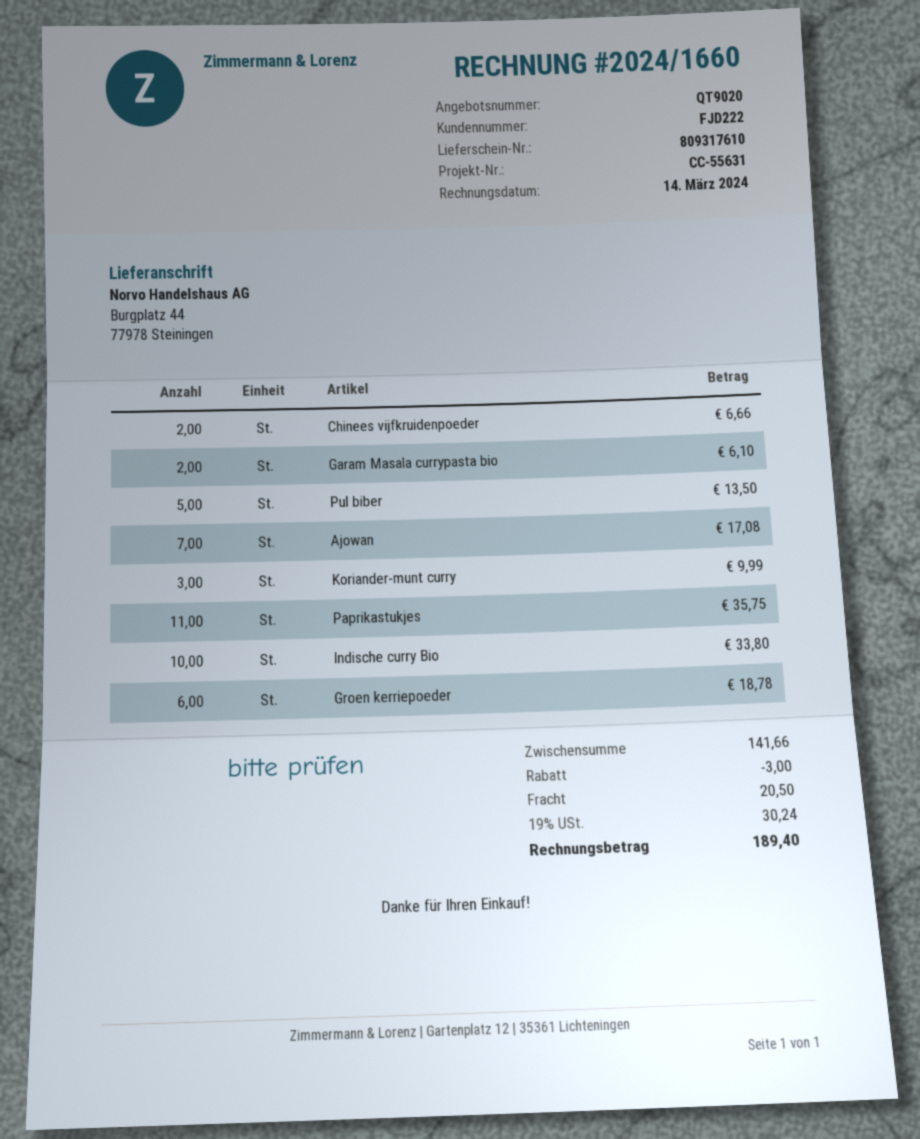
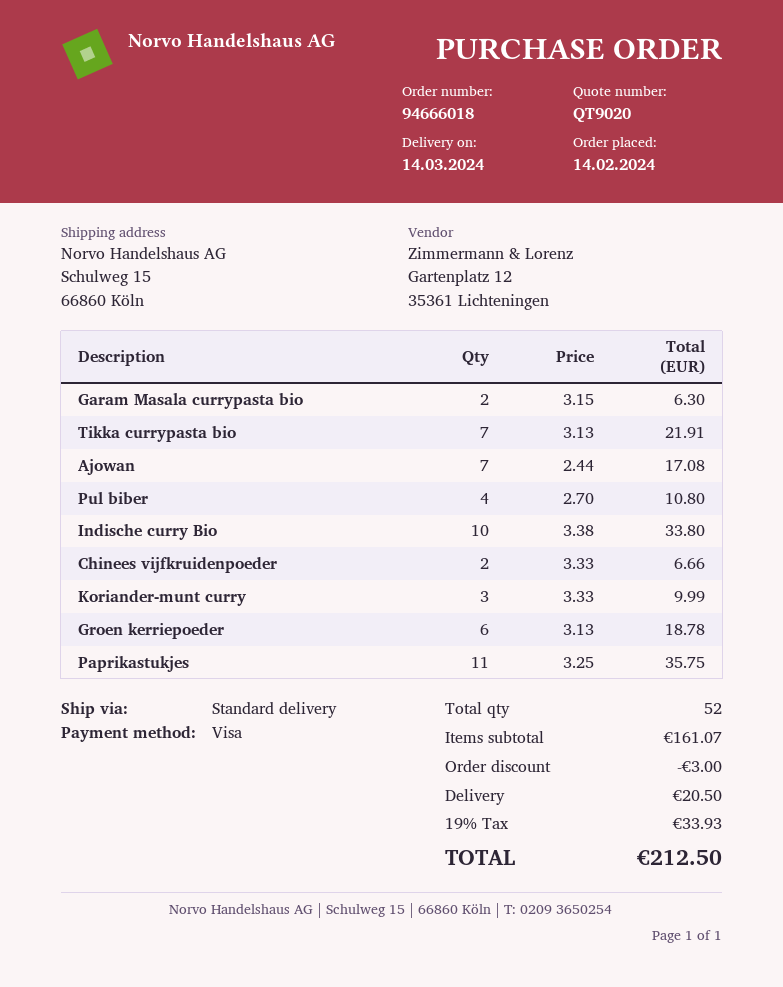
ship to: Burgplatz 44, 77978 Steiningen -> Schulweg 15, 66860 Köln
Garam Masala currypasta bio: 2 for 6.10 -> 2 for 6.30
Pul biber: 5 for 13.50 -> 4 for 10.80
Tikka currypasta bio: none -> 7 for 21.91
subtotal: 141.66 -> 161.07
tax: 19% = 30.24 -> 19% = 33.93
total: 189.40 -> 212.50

---------------

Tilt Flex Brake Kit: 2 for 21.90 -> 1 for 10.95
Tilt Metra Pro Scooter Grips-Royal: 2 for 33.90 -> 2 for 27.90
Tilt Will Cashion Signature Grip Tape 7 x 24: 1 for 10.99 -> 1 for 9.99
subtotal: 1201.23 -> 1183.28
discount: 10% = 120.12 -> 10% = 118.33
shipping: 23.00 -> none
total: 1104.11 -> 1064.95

---------------

WHAT YOU WILL DO: If a line in the entries above contains "Tilt", report it.

RESPONSE:
Tilt Flex Brake Kit: 2 for 21.90 -> 1 for 10.95
Tilt Metra Pro Scooter Grips-Royal: 2 for 33.90 -> 2 for 27.90
Tilt Will Cashion Signature Grip Tape 7 x 24: 1 for 10.99 -> 1 for 9.99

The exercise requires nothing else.